These are the statutes and commandments, the laws that the Psalmist asks God to teach him about.  It is these statutes which he is committed to carrying in his heart to the end.  And none of these particular laws in this passage of Leviticus, with its emphasis on loving your neighbor, is lost as we move into the New Testament.  It is this Law of Love that Jesus says he came to fulfill, to complete, and his call to us is that we should be even more righteous than those to whom God originally gave this law.  In fact he says we should be perfect, even as God is perfect.  The same message that God gave to the Israelites in this Leviticus passage, is given to us. I am The Lord, and if you want to be my followers this is what you will be doing.

Jesus is calling us to, even more radically, live out this Law of God.  He says, "You have heard it said, but I say to you."  This refrain in today's gospel is not a deluding or changing of this law of love, but a deepening and fulfilling of it.  Maybe some have tried to escape the rigors and expectation of this law by externalizing it, doing the letter, but not the spirit of the law, as though what was going on inside of us did not matter.  Or maybe some were circumscribing it, limiting it's application, and the definition of neighbor, imagining that we only had to love those in our own family, clan or tribe.  But at the heart of the Torah, the Jewish Law, is this same call to Love God and Love Your Neighbor that Jesus calls us to.

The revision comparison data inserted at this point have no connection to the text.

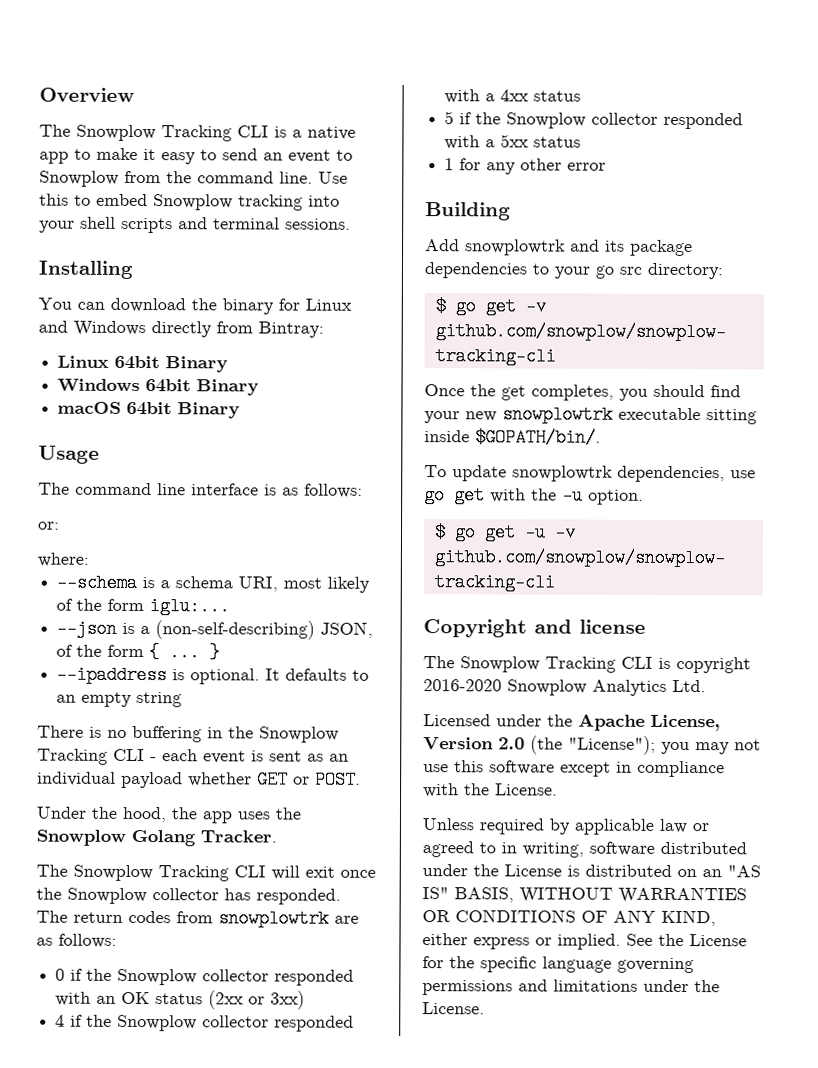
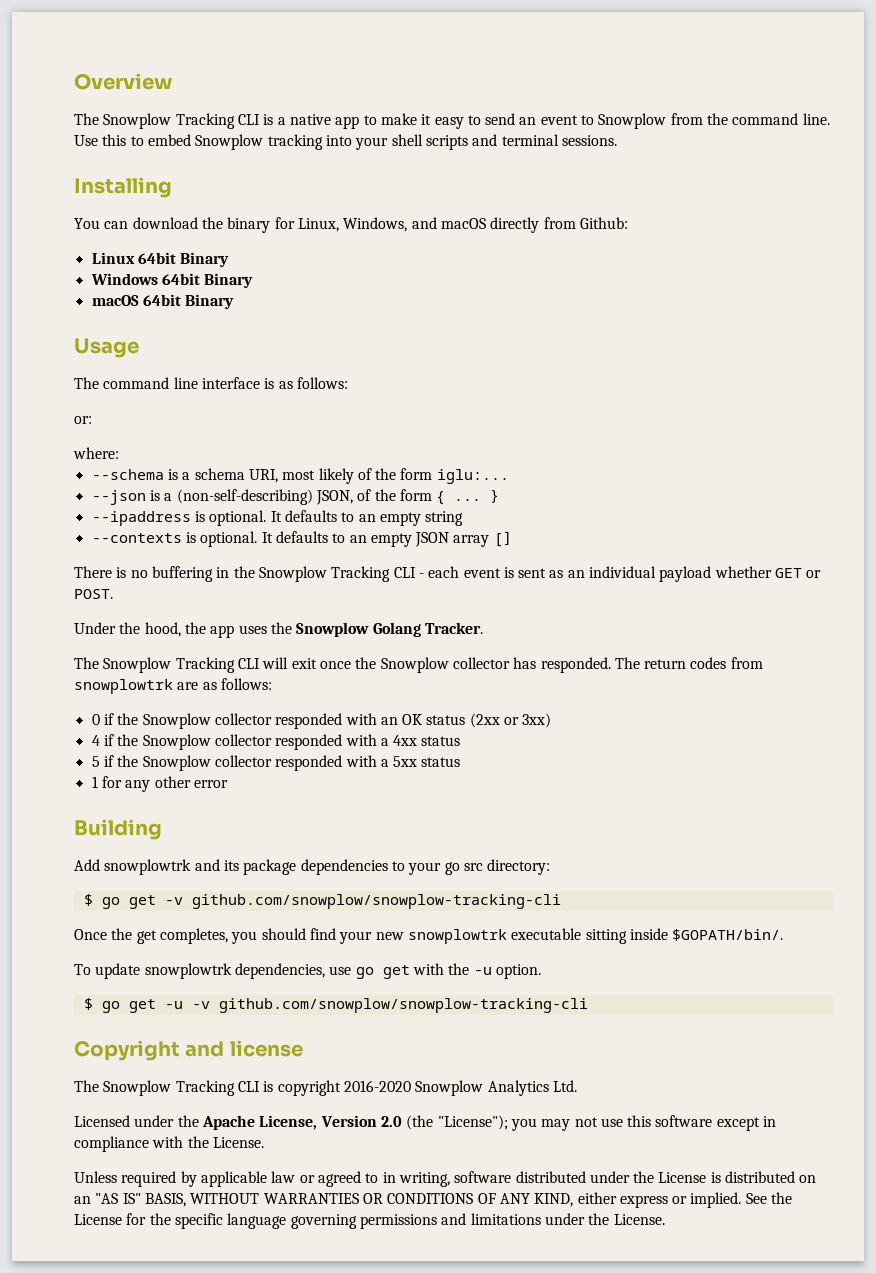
[305,298,352,311] [38,320,146,337] Linux and Windows -> [297,217,486,232] Linux, Windows, and macOS
[258,321,324,338] Bintray: -> [579,217,628,229] Github:
(183, 700) none -> [91,531,512,547] // --contexts is optional. It defaults to an empty JSON array []

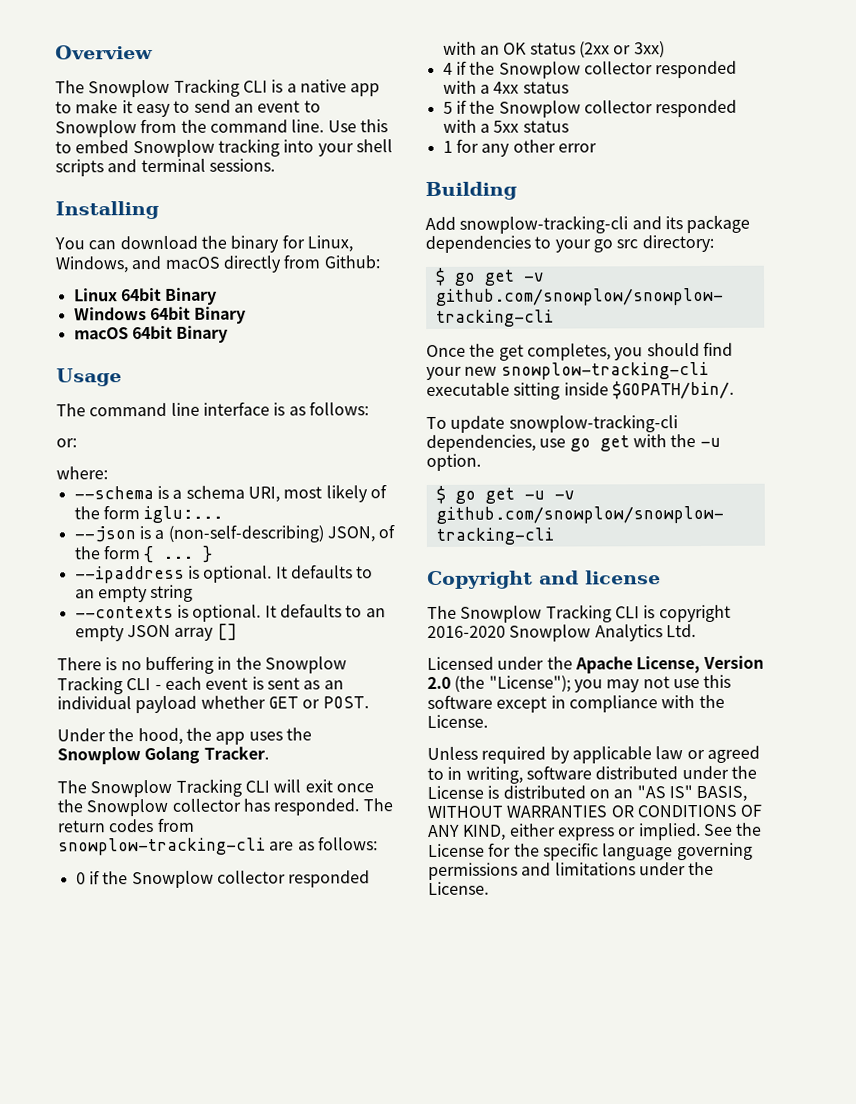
[74,679,173,694] snowplowtrk -> [58,837,266,856] snowplow-tracking-cli
[104,859,192,875] snowplowtrk -> [459,215,629,234] snowplow-tracking-cli
[407,929,507,944] snowplowtrk -> [500,361,709,380] snowplow-tracking-cli
[144,963,232,979] snowplowtrk -> [508,414,678,433] snowplow-tracking-cli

This one about eye for eye, for example, may sound harsh to us, but it may also be seen as a limitation on punishment or on vengeance that could be exacted.  It may actually be an evolution to a more humane way of treatment in which the punish fits the crime.  Looking at other ancient middle eastern legal texts that predate the Torah, as well as much later texts such at the Quaran, we see this moving away from a vengeance based society, of blood feuds for example, in which one person's kin takes vengeance on another kin for wrongs committed.  Jesus takes it another major step forward, away from vengeance, by radicalizing this call to turn the other cheek, give the cloak, walk the extra mile.  For the sake of this foundation of love, we are to not resist evil.  This doesn't mean being a door mat, it does not mean condoning violence, or silently living with abuse.  On the contrary, from Gandhi to Martin Luther King Jr, the non-violent resistance movement, designed to create major social justice change through a radical application of peace and love, has its roots in this scripture.  This call to turn the other cheek, is about shaping an even bigger, more inclusive vision of community in which those who wrong me, gentiles outside my community, the just and unjust alike, all people are my family and my kin,  And it is no longer right to seek vengeance on anyone.

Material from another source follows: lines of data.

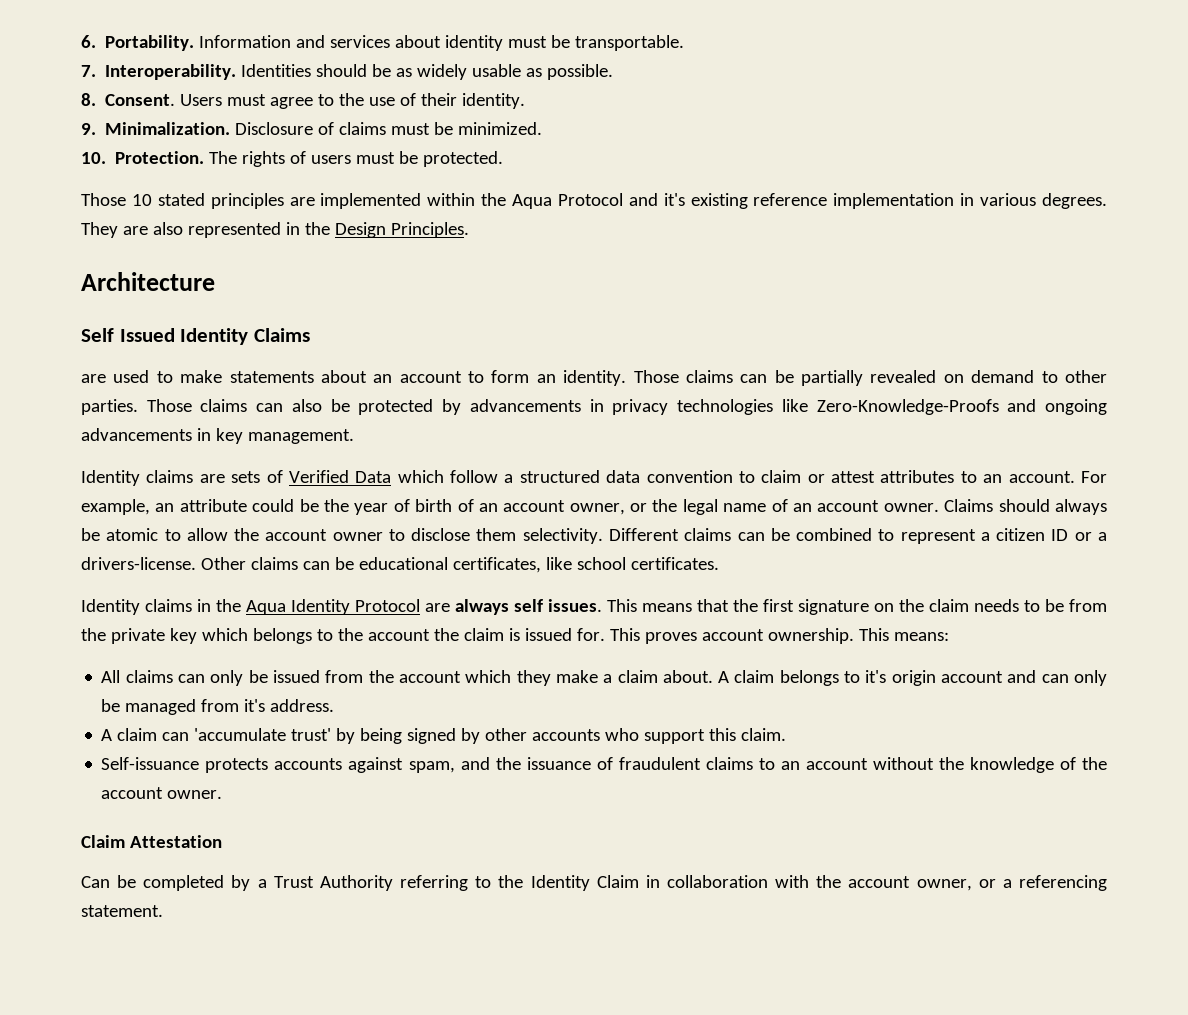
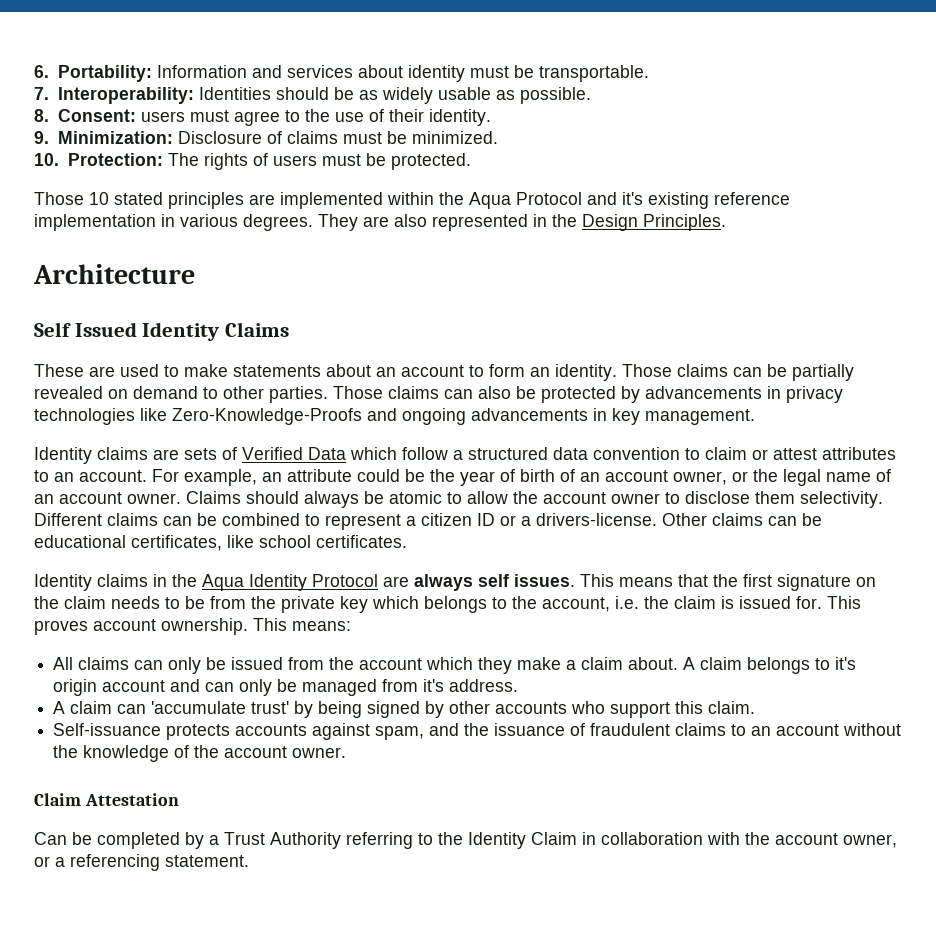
[105,35,195,51] Portability. -> [57,65,152,82] Portability:
[105,64,237,80] Interoperability. -> [57,87,194,104] Interoperability:
[105,94,223,106] Consent. Users -> [57,109,185,122] Consent: users
[105,122,231,135] Minimalization. -> [57,131,173,144] Minimization:
[115,151,205,164] Protection. -> [67,153,163,166] Protection:
(310, 335) none -> [34,364,84,377] These
[367,629,430,641] account -> [542,596,639,612] account, i.e.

What good is it that you love your family but hate everyone else, Jesus says.  If you greet only your family - well, most people love those who love them.  There is nothing special about that.  Jesus is calling us to love everyone, to look to a larger more radical vision of unity and reconciliation of all.  Since we are not just children of Israel or of the United State of America, but we are children of God.  All of us exist as one family of God, the just and the unjust alike.  It is this radical vision of the unity of all things that mystics from all major religious traditions speak about.

Hard perhaps to understand, but this is the vision of perfection that Jesus is talking about.  This oneness and wholeness, this vision of the fullness of creation in all of its diversity united as one in the one God.  It is of this vision Jesus wants us to get a taste.

Paul says that Jesus Christ is the foundation for this vision, this community we are building.  The image Paul uses is that we all are builders of a temple, architects, artists really, like musicians practicing.  We practice again and again this art of community, seeking to model this kind of community founded on Love, and modeled for us fully in Jesus Christ.  Always we build upon the foundation laid for us in Jesus Christ.  Paul gives us this image of the temple of God, and often we think of this an individual thing, but this "you" in "you are the temple" is also a plural you, we are the community of God.  We are the Body of Christ and individually members of it.  This image here of a holy temple, a church, is not of a building finally, but of a community of people.  And the Spirit of God dwells within us.  This is holiness.  God's temple is Holy.  We are holy people.  Filled with the Spirit of God.    This of course is not to make us proud.  Paul is quick to counter that.  If you think you are wise you will be a fool Paul says, and goes on about that for awhile in this passage.  So though the call is for us to be perfect, we are clear that we are not.  Most of know how broken and messed up we are.  But what we often forget is how loved we are and the capacity we all have, filled as we are with the Spirit of God, to love as Christ has loved us.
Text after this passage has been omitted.